We retrospectively reviewed the records of all colon cancer patients who were surgically treated at Kaohsiung Medical University Hospital between January 2008 and July 2012. A total of 150 stage III colon cancer patients who underwent radical resection and subsequent FOLFOX adjuvant chemotherapy were initially enrolled. Fourteen patients were excluded as optimal tissue specimens were unavailable. Among the remaining 136 patients, seven were excluded because the patients’ clinical data was incomplete. Thus, a total of 129 patients qualified for the final analysis (Fig 1). All patients received regular follow-ups at 2–3 month intervals until death or the end of June 2013.
Postoperative adjuvant chemotherapy
All study participants received adjuvant FOLFOX-4 chemotherapy according to the center’s guidelines for cancer treatment. The following protocol was used for administering FOLFOX-4 chemotherapy: oxaliplatin 85 mg/m2 was infused within a two-hour period on Day 1; leucovorin 200 mg/m2 was infused concurrently with oxaliplatin within a two-hour period on Day 1, followed by a bolus of 5-FU 400 mg/m2; then a continuous infusion of 5-FU 600 mg/m2 was administered over 22 hours. This protocol was repeated every two weeks × 12 cycles.
Clinical data collection
Patient characteristics, including age, sex, tumor location, and clinicopathological features, were obtained from electronic medical records and clinical charts. Clinicopathological features and the stages of primary tumors were defined using the criteria proposed by theAmerican Joint Commission on Cancer/Union for International Cancer Control (AJCC/UICC) . Histology grades were classified as follows: well differentiated (WD), moderately differentiated (MD), or poorly differentiated (PD). As reported in a previous study, the tumor locations were categorized as proximal or distal to the splenic flexure . Vascular invasion, perineural invasion, tumor invasion depth, and lymph node metastasis were factors particularly categorized before further comparison since each factor was considered as an independent risk factor [28–31].
Genomic DNA isolation
These formalin-fixed, paraffin-embedded (FFRE) specimens obtained from 129 patients were reviewed to identify the representative sites of cancer. FFPE tissue blocks were microdissected to acquire 10 μm sections from each sample. Bisulfite treatment of tumoral DNA was then performed with an EpiTech bisulfite kit (Quiagen, Valencia, CA) according to the manufacturer’s protocol.
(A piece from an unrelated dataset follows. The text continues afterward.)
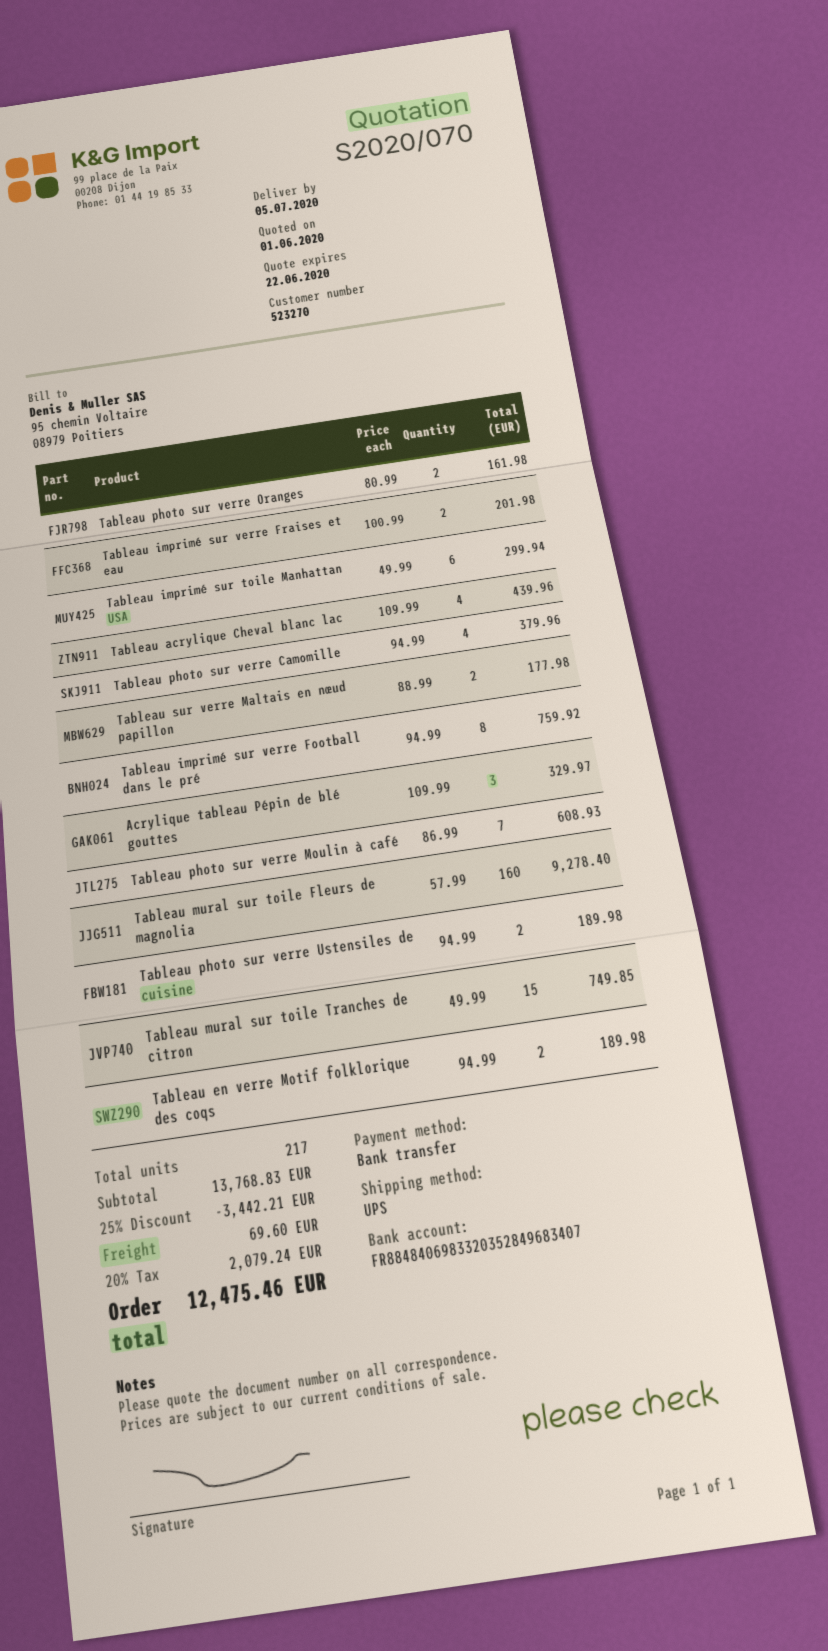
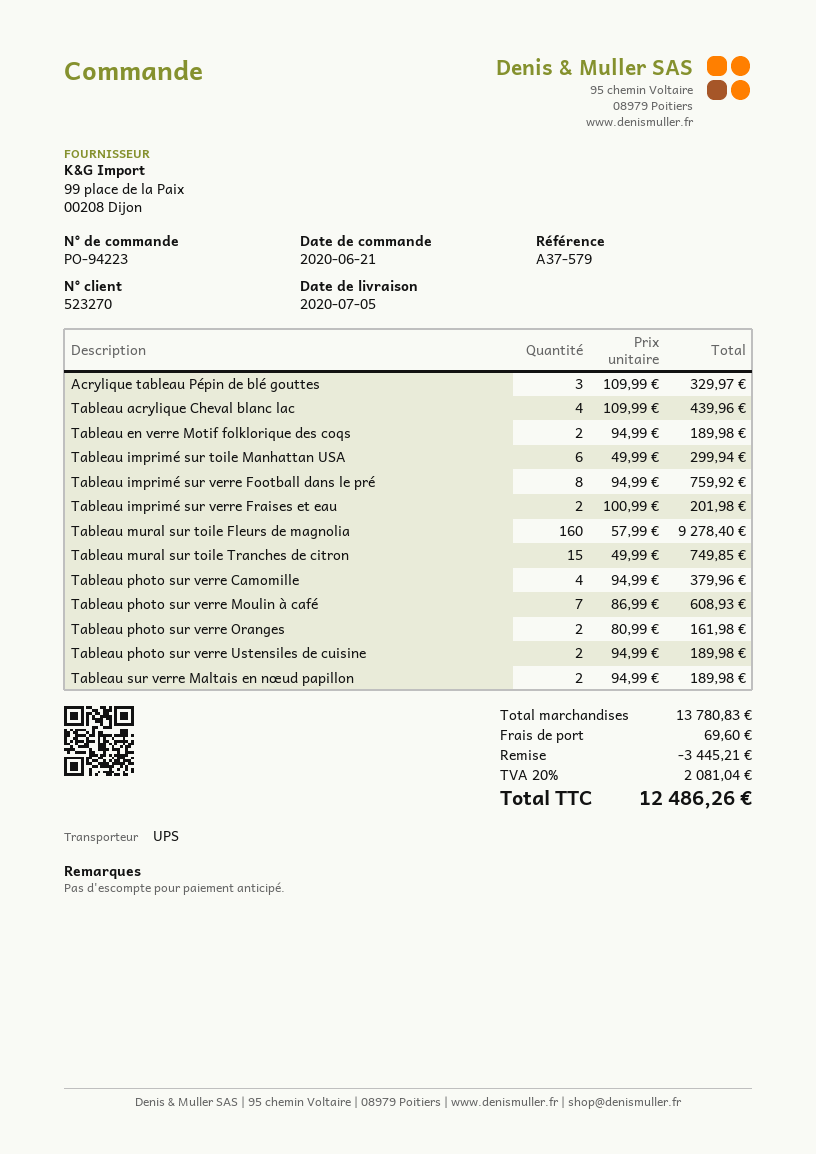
Tableau sur verre Maltais en nœud papillon: 2 x 88.99 = 177.98 -> 2 x 94.99 = 189.98
subtotal: 13768.83 -> 13780.83
discount: 3442.21 -> 3445.21
tax: 20% = 2079.24 -> 20% = 2081.04
total: 12475.46 -> 12486.26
Pyrosequencing for measuring LINE-1 methylation
In addition to the aforementioned sodium bisulfite DNA conversion process (EpiTech Bisulfite Fast FFPE Kits; Qiagen; No.59844), the pyrosequencing assays also comprised polymerase chain reaction (PCR) amplification (Pyromark PCR Kit; Qiagen; No.978703) and sequencing of the target sequence by synthesis assay (Pyromark Gold Q24 Reagents; Qiagen; No.970802). This assay amplifies a region of the LINE-1 element. The PCR conditions were 45 cycles of 95°C for 20 s, 50°C for 20 s, 72°C for 20 s, followed by 72°C for 5 min. The LINE-1 methylation results were obtained on a continuous scale of 1–100 using the pyrosequencing assay.
The development of postoperative cancer recurrence and disease free survival (DFS) were used as major end-points to ensure that causal inferences about observed outcomes were mainly attributed to cancer. The development of a new local recurrence or distant metastatic lesions after surgery was considered as postoperative recurrences. While calculating DFS results, cases of postoperative mortality that occurred within 30 days were excluded. Individuals who died of causes other than CRC were also excluded from the outcome analysis. With regard to the treatment outcome for the FOLFOX regimen, DFS was defined as the time elapsed from the initiation of FOLFOX chemotherapy to recurrence.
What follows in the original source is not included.